(Source data)
= = = =

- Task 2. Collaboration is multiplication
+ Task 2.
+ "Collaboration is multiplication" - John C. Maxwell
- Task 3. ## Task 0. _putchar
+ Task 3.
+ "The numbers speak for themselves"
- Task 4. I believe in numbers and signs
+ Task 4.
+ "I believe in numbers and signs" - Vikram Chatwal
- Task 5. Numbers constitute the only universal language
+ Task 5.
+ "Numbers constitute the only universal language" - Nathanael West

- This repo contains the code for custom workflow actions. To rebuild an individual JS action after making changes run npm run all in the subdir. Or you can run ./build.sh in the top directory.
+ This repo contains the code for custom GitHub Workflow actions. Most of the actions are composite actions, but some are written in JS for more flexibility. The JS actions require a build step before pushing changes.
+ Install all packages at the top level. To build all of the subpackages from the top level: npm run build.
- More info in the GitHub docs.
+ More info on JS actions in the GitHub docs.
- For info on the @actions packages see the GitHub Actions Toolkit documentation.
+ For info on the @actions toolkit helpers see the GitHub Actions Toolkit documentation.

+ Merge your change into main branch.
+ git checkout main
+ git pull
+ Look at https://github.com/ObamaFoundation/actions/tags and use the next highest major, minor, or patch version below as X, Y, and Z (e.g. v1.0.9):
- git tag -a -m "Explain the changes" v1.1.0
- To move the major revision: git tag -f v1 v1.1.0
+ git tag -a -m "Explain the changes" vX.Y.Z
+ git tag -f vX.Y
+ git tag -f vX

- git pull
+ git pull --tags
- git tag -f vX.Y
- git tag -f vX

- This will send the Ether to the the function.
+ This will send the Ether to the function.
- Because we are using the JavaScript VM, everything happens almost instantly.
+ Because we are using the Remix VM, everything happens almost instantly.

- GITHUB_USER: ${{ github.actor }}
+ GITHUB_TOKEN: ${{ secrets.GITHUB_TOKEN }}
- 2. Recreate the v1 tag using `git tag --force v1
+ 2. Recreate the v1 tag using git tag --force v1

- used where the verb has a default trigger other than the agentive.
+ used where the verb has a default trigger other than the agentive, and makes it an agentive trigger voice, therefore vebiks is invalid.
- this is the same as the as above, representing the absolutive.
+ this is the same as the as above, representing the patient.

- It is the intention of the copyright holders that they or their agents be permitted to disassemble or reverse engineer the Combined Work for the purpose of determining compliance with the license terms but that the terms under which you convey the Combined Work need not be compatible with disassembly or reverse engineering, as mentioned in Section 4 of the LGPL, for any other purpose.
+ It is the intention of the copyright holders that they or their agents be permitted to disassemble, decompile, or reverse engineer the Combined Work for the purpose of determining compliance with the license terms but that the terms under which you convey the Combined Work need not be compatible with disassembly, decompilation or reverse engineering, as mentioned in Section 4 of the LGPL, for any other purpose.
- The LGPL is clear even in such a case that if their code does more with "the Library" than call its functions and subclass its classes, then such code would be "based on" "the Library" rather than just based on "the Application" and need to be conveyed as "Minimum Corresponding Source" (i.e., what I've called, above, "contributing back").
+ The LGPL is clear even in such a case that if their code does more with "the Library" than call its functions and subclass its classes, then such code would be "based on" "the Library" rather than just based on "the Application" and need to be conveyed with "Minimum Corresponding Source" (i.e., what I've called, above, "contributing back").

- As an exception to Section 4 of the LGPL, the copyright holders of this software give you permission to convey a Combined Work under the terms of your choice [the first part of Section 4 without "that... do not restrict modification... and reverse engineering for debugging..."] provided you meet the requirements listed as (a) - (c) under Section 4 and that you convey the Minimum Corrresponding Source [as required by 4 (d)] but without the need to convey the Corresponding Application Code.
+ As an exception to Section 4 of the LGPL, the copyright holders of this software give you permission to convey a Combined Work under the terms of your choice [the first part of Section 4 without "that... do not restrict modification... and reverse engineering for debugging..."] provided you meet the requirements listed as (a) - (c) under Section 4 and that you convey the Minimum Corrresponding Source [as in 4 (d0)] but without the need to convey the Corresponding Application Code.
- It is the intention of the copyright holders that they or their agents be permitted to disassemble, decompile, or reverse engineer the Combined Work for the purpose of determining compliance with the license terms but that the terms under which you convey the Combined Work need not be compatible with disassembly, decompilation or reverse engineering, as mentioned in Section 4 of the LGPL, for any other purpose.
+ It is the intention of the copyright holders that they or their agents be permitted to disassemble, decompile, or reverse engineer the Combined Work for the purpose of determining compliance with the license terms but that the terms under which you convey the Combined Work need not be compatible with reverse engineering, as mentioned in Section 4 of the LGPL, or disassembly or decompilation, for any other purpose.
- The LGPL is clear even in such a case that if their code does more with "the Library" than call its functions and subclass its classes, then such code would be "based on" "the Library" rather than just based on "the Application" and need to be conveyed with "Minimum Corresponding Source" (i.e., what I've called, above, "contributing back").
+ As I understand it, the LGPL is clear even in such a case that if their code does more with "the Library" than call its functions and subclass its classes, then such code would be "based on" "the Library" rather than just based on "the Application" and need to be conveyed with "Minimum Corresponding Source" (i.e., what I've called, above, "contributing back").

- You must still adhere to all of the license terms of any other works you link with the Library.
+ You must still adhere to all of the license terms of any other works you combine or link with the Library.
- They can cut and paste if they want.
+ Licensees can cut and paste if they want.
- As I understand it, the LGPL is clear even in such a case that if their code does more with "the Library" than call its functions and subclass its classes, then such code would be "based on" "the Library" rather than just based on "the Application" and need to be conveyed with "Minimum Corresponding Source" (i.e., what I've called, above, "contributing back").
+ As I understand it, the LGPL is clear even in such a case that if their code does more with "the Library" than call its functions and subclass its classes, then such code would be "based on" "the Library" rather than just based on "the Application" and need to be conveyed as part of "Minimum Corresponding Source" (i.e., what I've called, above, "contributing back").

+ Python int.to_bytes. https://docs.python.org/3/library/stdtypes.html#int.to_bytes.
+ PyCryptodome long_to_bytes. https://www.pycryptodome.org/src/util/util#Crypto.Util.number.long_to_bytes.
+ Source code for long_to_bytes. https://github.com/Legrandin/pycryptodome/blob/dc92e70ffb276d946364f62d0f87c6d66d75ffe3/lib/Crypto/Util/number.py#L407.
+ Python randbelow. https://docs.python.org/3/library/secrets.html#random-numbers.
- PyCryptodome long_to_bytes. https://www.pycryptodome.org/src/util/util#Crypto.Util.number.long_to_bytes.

= = = =

-- PROBLEM REQUIREMENTS --
Please, from the entries above, set down exactly the lines from the one containing "helpers see the GitHub Actions Toolkit documentation." through the one containing "- used where", and only those.

-- TASK RESPONSE --
+ For info on the @actions toolkit helpers see the GitHub Actions Toolkit documentation.

+ Merge your change into main branch.
+ git checkout main
+ git pull
+ Look at https://github.com/ObamaFoundation/actions/tags and use the next highest major, minor, or patch version below as X, Y, and Z (e.g. v1.0.9):
- git tag -a -m "Explain the changes" v1.1.0
- To move the major revision: git tag -f v1 v1.1.0
+ git tag -a -m "Explain the changes" vX.Y.Z
+ git tag -f vX.Y
+ git tag -f vX

- git pull
+ git pull --tags
- git tag -f vX.Y
- git tag -f vX

- This will send the Ether to the the function.
+ This will send the Ether to the function.
- Because we are using the JavaScript VM, everything happens almost instantly.
+ Because we are using the Remix VM, everything happens almost instantly.

- GITHUB_USER: ${{ github.actor }}
+ GITHUB_TOKEN: ${{ secrets.GITHUB_TOKEN }}
- 2. Recreate the v1 tag using `git tag --force v1
+ 2. Recreate the v1 tag using git tag --force v1

- used where the verb has a default trigger other than the agentive.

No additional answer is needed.